- [How to complete this task]:
Return the entries below word for word; no images should appear in the copy.

- [Web page edit records]:
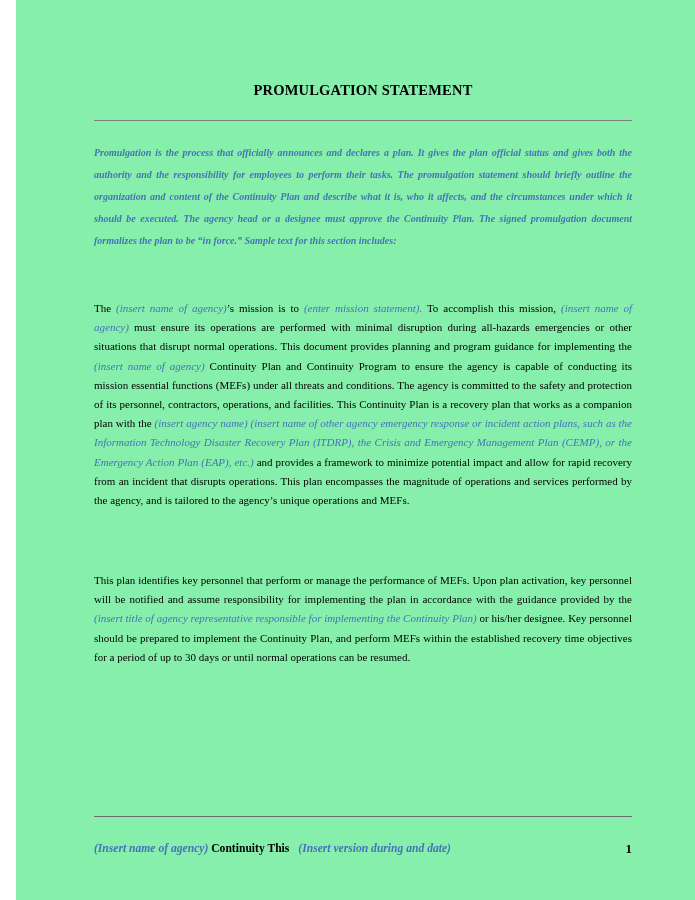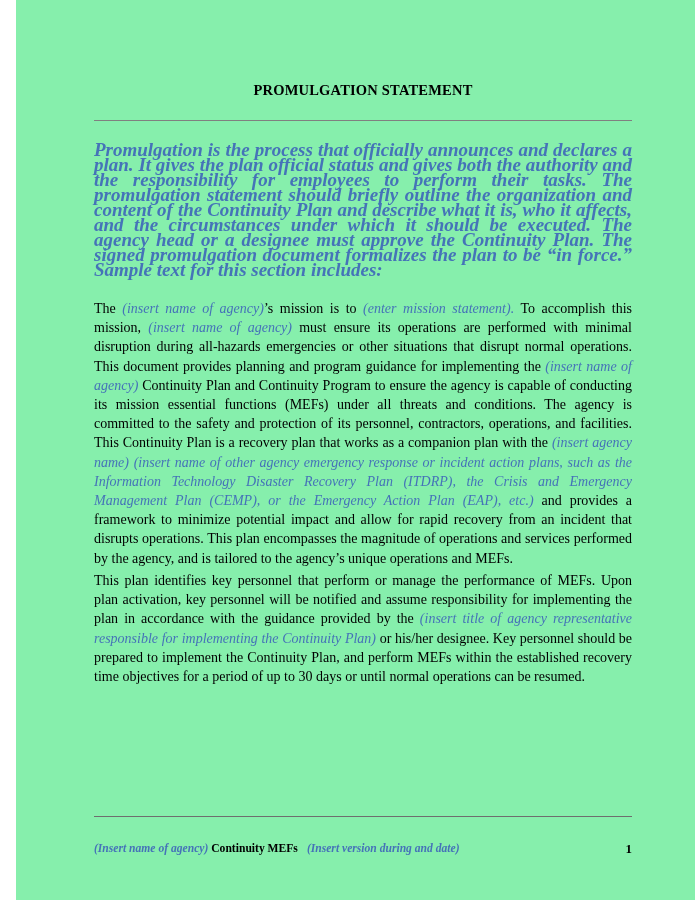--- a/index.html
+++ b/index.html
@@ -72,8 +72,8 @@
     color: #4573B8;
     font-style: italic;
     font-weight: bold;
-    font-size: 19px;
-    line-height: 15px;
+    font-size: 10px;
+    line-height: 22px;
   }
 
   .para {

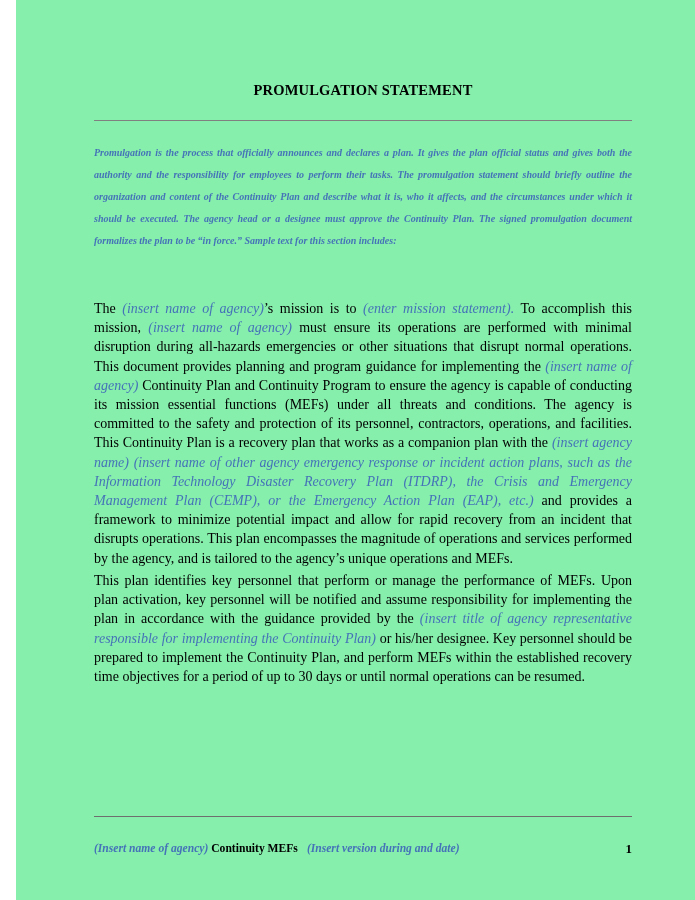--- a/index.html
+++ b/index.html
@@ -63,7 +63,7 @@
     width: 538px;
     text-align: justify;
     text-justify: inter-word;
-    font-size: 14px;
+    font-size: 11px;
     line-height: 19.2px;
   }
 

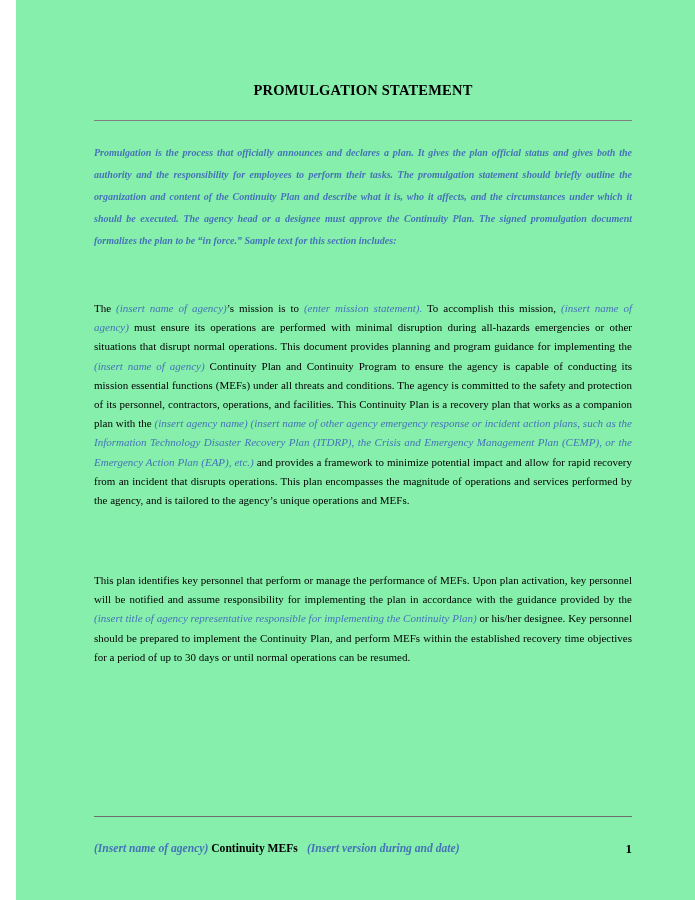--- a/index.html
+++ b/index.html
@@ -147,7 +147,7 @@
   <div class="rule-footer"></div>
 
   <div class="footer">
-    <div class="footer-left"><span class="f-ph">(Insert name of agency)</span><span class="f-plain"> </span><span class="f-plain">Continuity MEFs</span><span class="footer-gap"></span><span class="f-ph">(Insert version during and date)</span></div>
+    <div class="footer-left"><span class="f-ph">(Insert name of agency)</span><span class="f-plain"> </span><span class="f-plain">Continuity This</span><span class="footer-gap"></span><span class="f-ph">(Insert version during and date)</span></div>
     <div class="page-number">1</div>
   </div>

- [Problem solution]:
--- a/index.html
+++ b/index.html
@@ -72,8 +72,8 @@
     color: #4573B8;
     font-style: italic;
     font-weight: bold;
-    font-size: 19px;
-    line-height: 15px;
+    font-size: 10px;
+    line-height: 22px;
   }
 
   .para {

--- a/index.html
+++ b/index.html
@@ -63,7 +63,7 @@
     width: 538px;
     text-align: justify;
     text-justify: inter-word;
-    font-size: 14px;
+    font-size: 11px;
     line-height: 19.2px;
   }
 

--- a/index.html
+++ b/index.html
@@ -147,7 +147,7 @@
   <div class="rule-footer"></div>
 
   <div class="footer">
-    <div class="footer-left"><span class="f-ph">(Insert name of agency)</span><span class="f-plain"> </span><span class="f-plain">Continuity MEFs</span><span class="footer-gap"></span><span class="f-ph">(Insert version during and date)</span></div>
+    <div class="footer-left"><span class="f-ph">(Insert name of agency)</span><span class="f-plain"> </span><span class="f-plain">Continuity This</span><span class="footer-gap"></span><span class="f-ph">(Insert version during and date)</span></div>
     <div class="page-number">1</div>
   </div>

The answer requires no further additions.